ESXTOP

I am a huge fan of esxtop! I used to read a couple of pages of the esxtop bible every day before I went to bed, not anymore as the doc is unfortunately outdated (yes I have requested an update various times.). Something I, however, am always struggling with is the “thresholds” of specific metrics. I fully understand that it is not black/white, performance is the perception of a user in the end.

There must be a certain threshold however. For instance it must be safe to say that when %RDY constantly exceeds the value of 20 it is very likely that the VM responds sluggish. I want to use this article to “define” these thresholds, but I need your help.
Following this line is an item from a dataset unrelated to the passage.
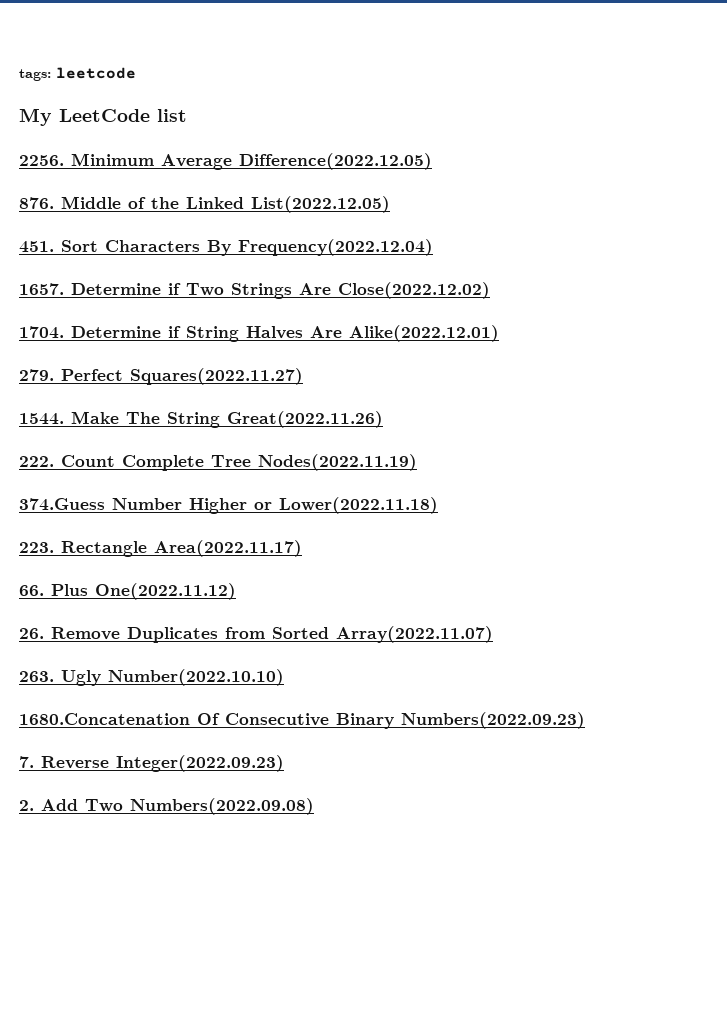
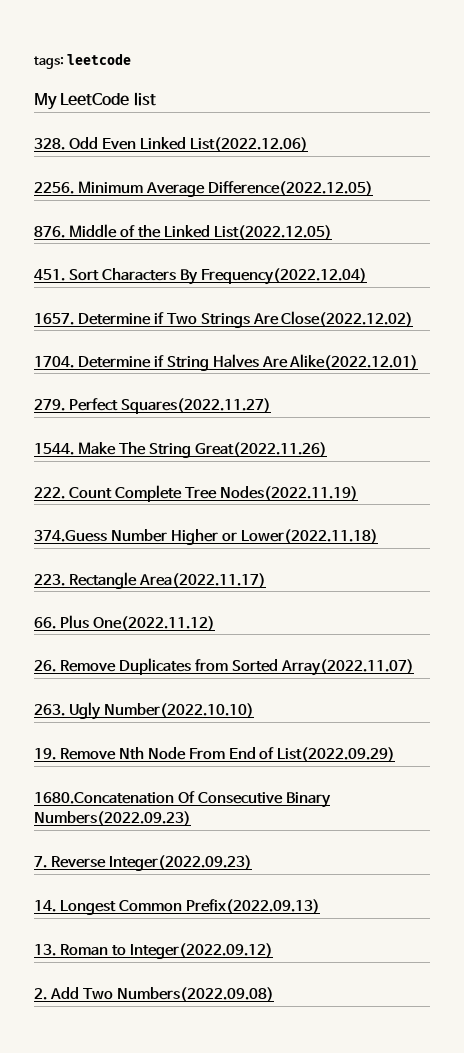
(187, 115) none -> [34,137,308,152] // 328. Odd Even Linked List(2022.12.06)
(284, 677) none -> [34,747,396,762] // 19. Remove Nth Node From End of List(2022.09.29)
(284, 763) none -> [34,899,320,915] [34,943,273,959] // 14. Longest Common Prefix(2022.09.13) // 13. Roman to Integer(2022.09.12)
There are many people reading these articles, together we must know at least a dozen metrics lets collect and document them with possible causes if known.

Please keep in mind that these should only be used as a guideline when doing performance troubleshooting! Also be aware that some metrics are not part of the default view. You can add fields to an esxtop view by clicking “f” on followed by the corresponding character.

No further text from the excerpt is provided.